Users can store several files in DSI, and query/find/export loaded data to other formats. Users can also write loaded data to a permanent database store for post-analysis.
The CLI actions and example workflows are shown below.
CLI Setup and Actions
Once a user has successfully installed DSI, they can activate the CLI environment by entering dsi in their command line.
This automatically creates a hidden Sqlite database that users can interact with.
However, if a user wants to use DuckDB instead, they should activate the CLI with dsi -b duckdb in their command line.
From here on out, all actions will be using a hidden DuckDB database.
To view all available CLI actions without launching the CLI, users can enter dsi help in their command line.
A comprehensive list of all actions in the CLI environment is as follows:
- help
Displays a help menu for CLI actions and their inputs.
- display <table name> [-n num rows] [-e filename]
Displays data from a specified table, with optional arguments.
table_name is a mandatory input to display that table.
num_rows is optional and only displays the first N rows.
filename is optional and exports the table to a CSV or Parquet file.
- draw [-f filename]
Draws an ER diagram of all data loaded into DSI.

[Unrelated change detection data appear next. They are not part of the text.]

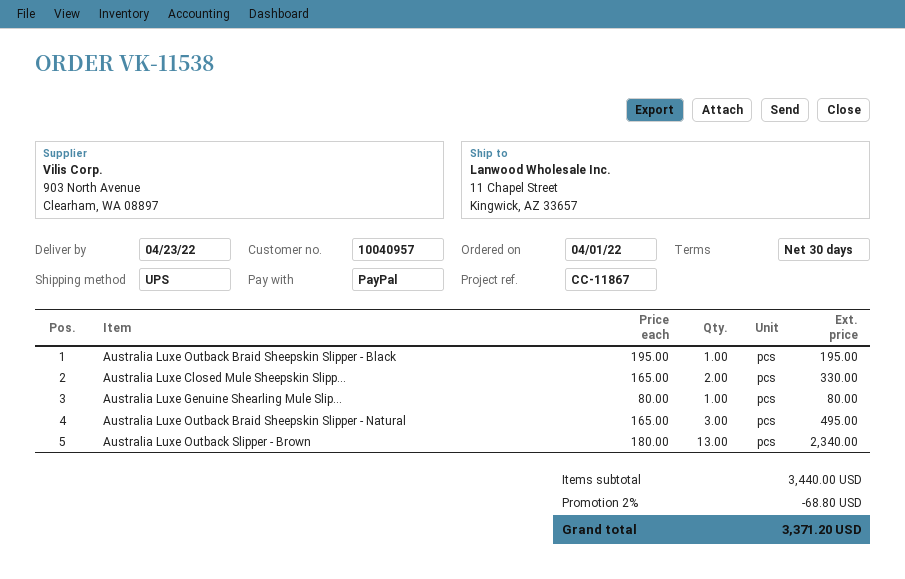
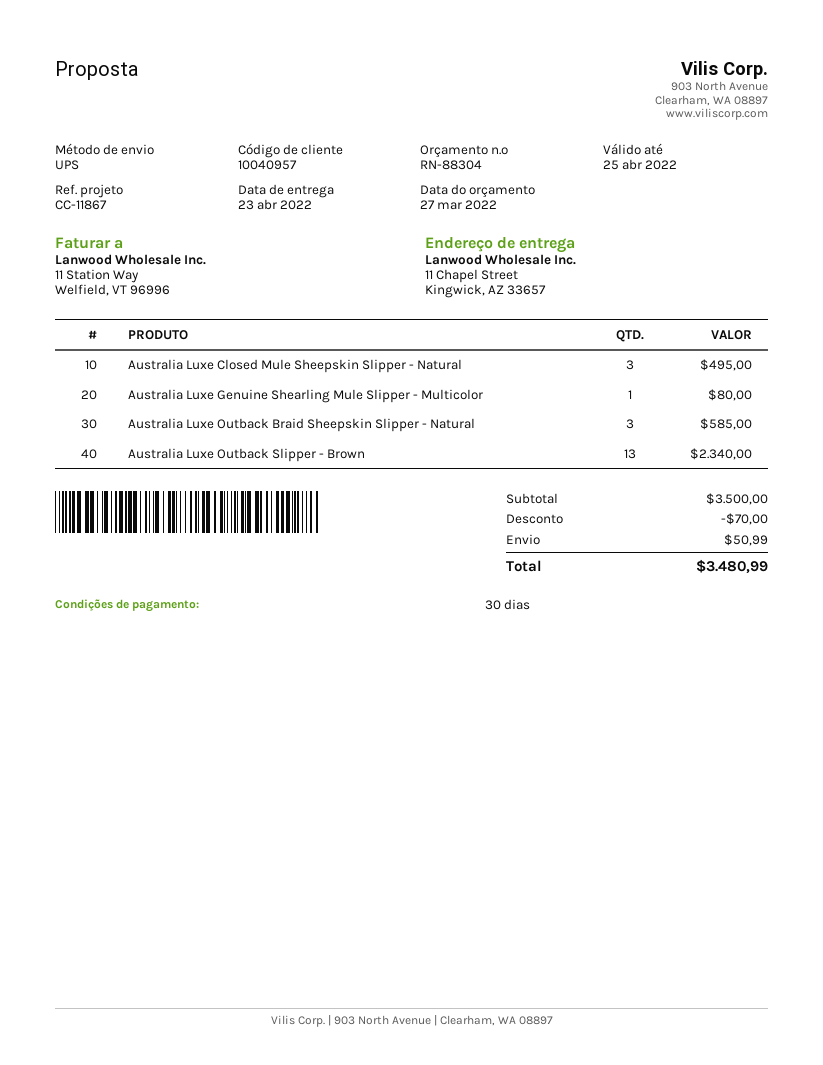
Australia Luxe Outback Braid Sheepskin Slipper - Black: 1 for 195.00 -> none
Australia Luxe Closed Mule Sheepskin Slipp...: 2 for 330.00 -> 3 for 495.00
Australia Luxe Outback Braid Sheepskin Slipper - Natural: 3 for 495.00 -> 3 for 585.00
subtotal: 3440.00 -> 3500.00
discount: 68.80 -> 70.00
shipping: none -> 50.99
total: 3371.20 -> 3480.99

filename is optional; default is er_diagram.png.
- exit
Exits the CLI and closes all active DSI modules.
- find <condition>
Finds all rows of a table that match the condition in the format: [column] [operator] [value]. Ex: find ‘age = 6’
Valid operators:
age > 4
age < 4
age >= 4
age <= 4
age = 4
age == 4
age ~ 4 –> column age contains the number 4
age ~~ 4 –> column age contains the number 4
age != 4
age (4, 8) –> all values in ‘age’ between 4 and 8 (inclusive)
- list
Lists the names of all tables and their dimensions.
- plot_table <table_name> [-f filename]
Plots numerical data from the specified table.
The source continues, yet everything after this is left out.